According to the study, 71% of food emissions in 2015 came from agriculture and “associated land use and land-use change activities” (LULUC).The rest stemmed from retail, transport, consumption, fuel production, waste management, industrial processes and packaging.
The study finds that CO2 accounts for roughly half of food-related emissions, while methane (CH4) makes up 35% – mainly from livestock production, farming and waste treatment.
Emissions from the retail sector are rising, the study finds, and increased by 3-4 times in Europe and the US between 1990 and 2015.
The authors also find that “food miles” contribute less to food emissions than packaging. The authors add that 96% of the emissions from transporting food come from local or regional transport by road and rail, rather than international transport.
‘An excellent database’
While feeding the world’s population of almost 8bn people is a fundamental task, it comes at a heavy cost to the climate.

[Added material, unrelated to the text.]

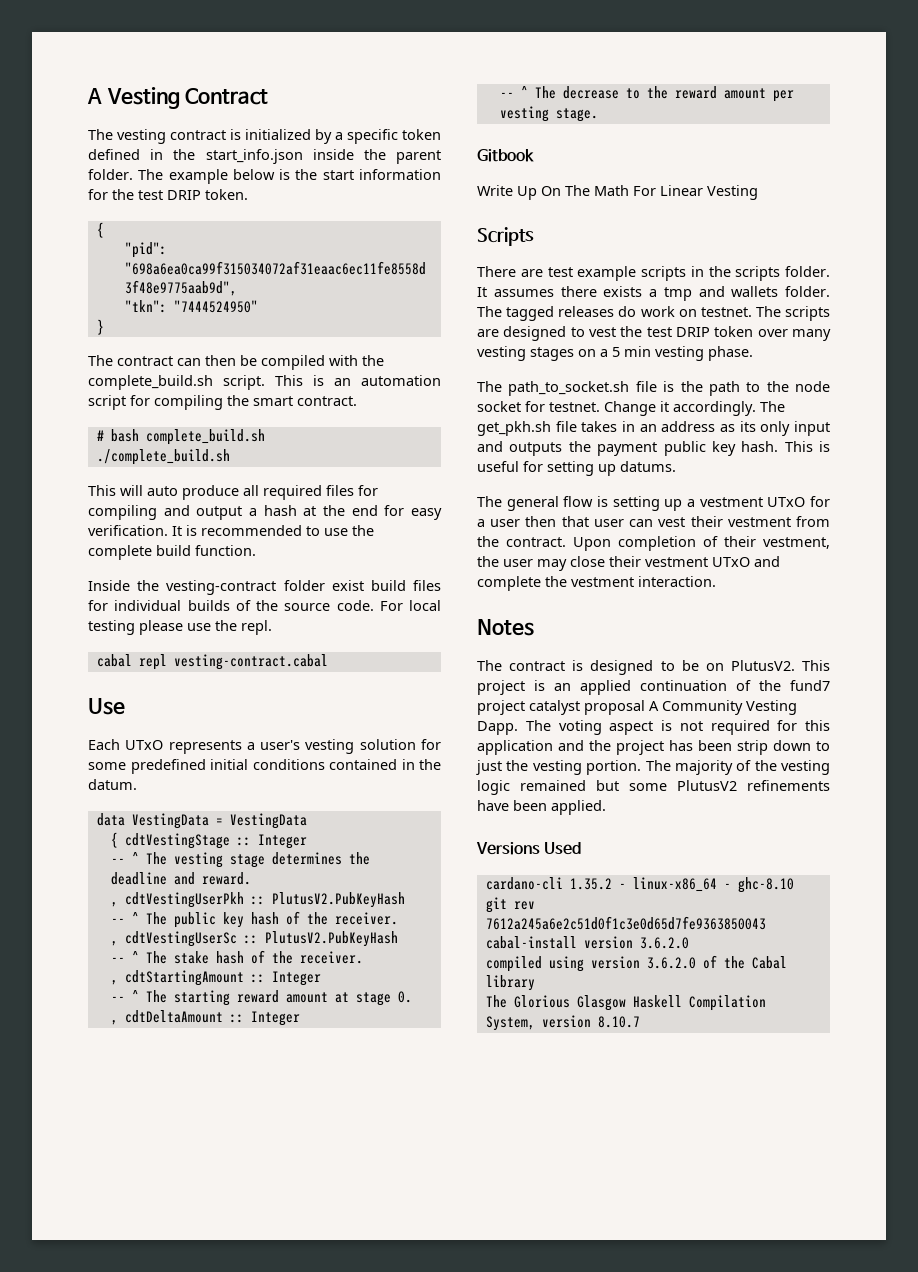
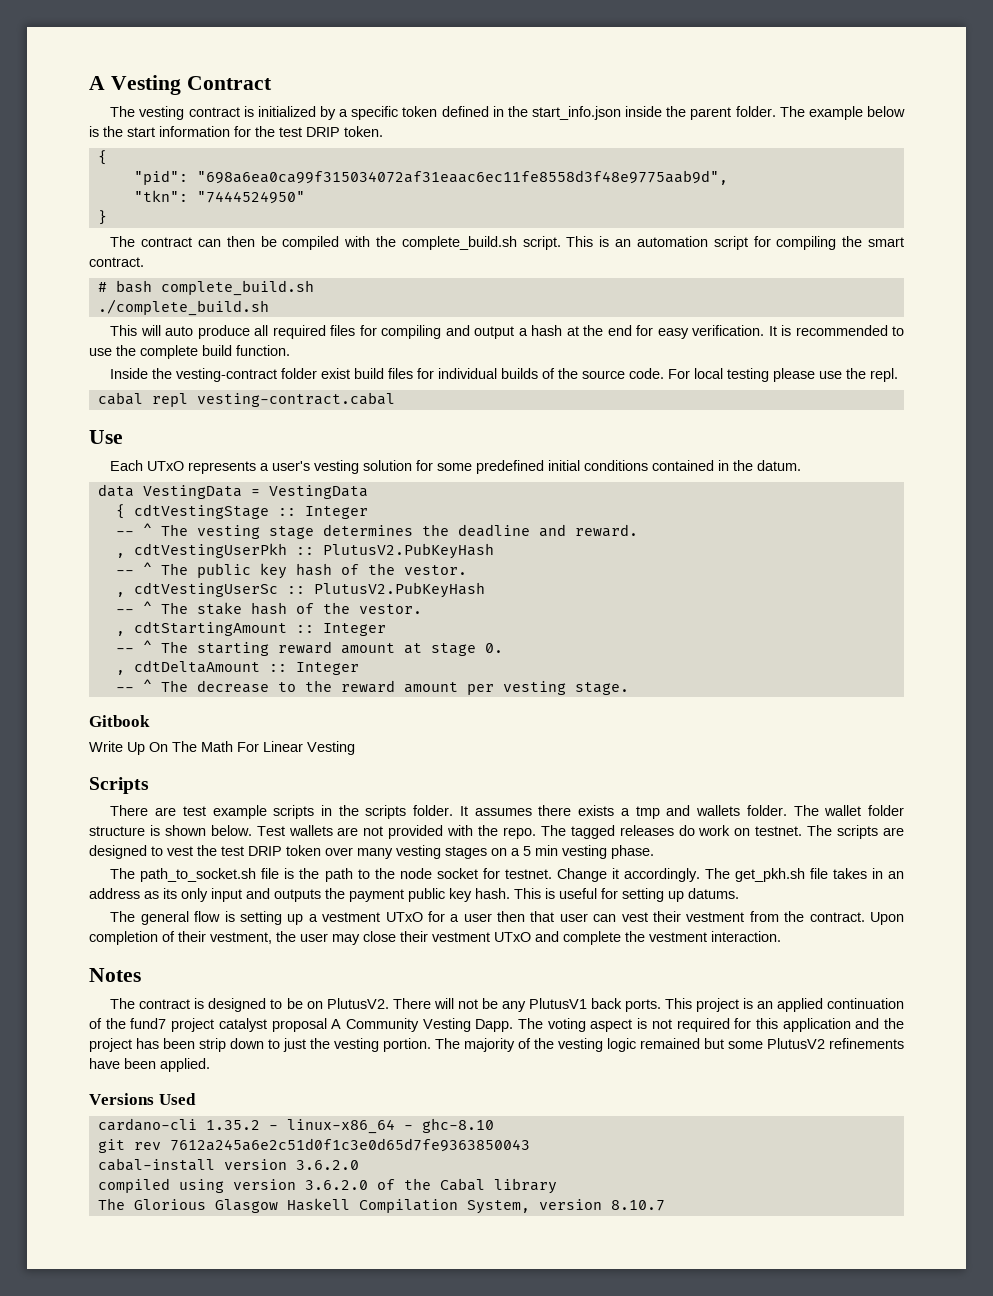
[334,912,398,925] receiver. -> [403,565,467,575] vestor.
[299,951,363,964] receiver. -> [358,604,422,614] vestor.
(502, 311) none -> [824,805,904,816] [89,825,566,839] wallet folder structure is shown below. Test wallets are not provided with the repo. The
(795, 665) none -> [392,998,661,1012] There will not be any PlutusV1 back ports.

Food production uses up half of the Earth’s habitable land and a 2019 report from the Intergovernmental Panel on Climate Change (IPCC) estimated that between 21-37% of global emissions are derived from food systems.
(Last year, Carbon Brief produced a week-long series of articles, discussing the climate impacts of meat and dairy, outlining how changing diets are expected to affect the climate, and asking how we can change our eating habits to minimise our carbon footprint.)

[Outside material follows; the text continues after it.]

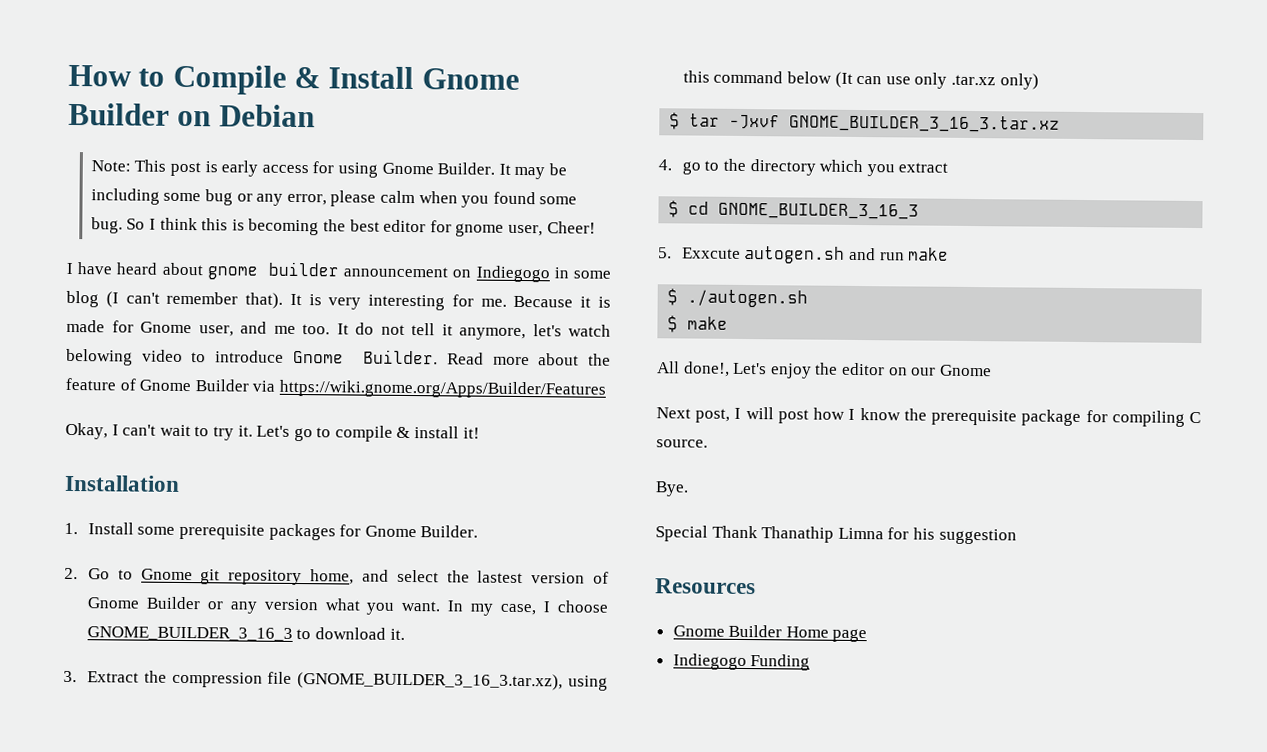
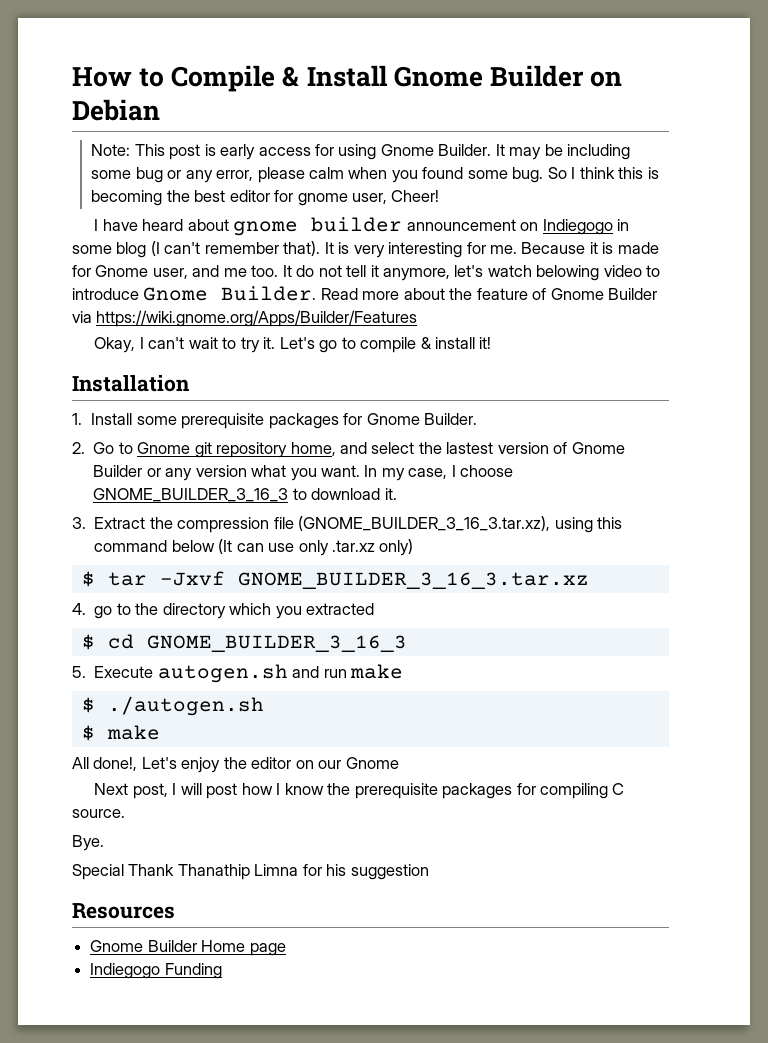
[898,162,949,173] extract -> [305,603,374,615] extracted
[681,247,741,259] Exxcute -> [94,666,154,678] Execute
[1021,409,1082,426] package -> [442,783,513,799] packages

The new study presents EDGAR-FOOD – the first database to cover each stage of the food chain for all countries, providing data for every year between 1990 and 2015. The database estimates CO2, CH4, nitrous oxide (N2O) and fluorinated gas emissions for each stage of the food system, as well as by country.

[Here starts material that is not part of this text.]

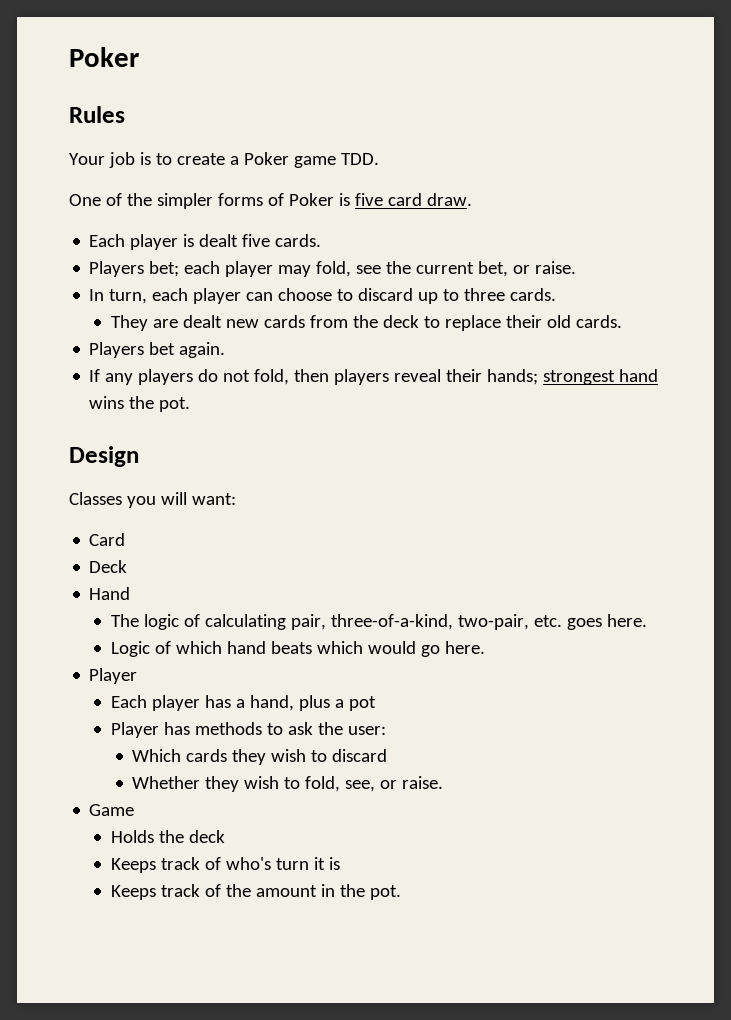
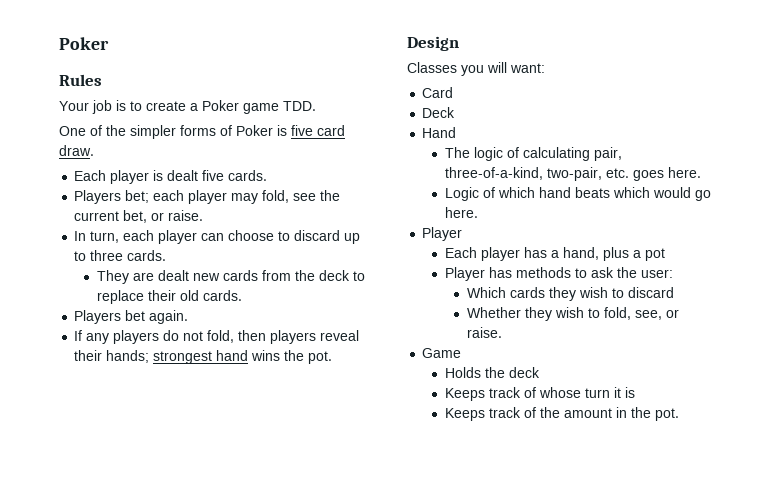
[225,857,271,870] who's -> [538,387,581,398] whose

University of Oxford’s Dr John Lynch, who researches the climate impacts at food and was not involved in the study, tells Carbon Brief that it “has often been hard to get fully detailed coverage across the whole food system” and that this new paper is a “great resource”.
Dr Sonja Vermeulen – director of programmes at the Consultative Group on International Agricultural Research (CGIAR), who also was not involved in the study – adds that this is an “an excellent database and set of analytic tools to signpost the way forward for food”.
Vermeulen notes that she published “perhaps the first estimate of total food system emissions” around a decade ago, estimating that food systems account for one-third of emissions. This is the same estimate as the new database, she notes, but adds that her figure was “based on much rougher data and calculations” than the new assessment and “it is great to see the figure grounded much more strongly in evidence and detail”.
Global food emissions
The study finds that global food production increased 40% between 1990 and 2015, and that annual emissions from the food system rose from 16bn tonnes of CO2e (GtCO2e) to 18GtCO2e.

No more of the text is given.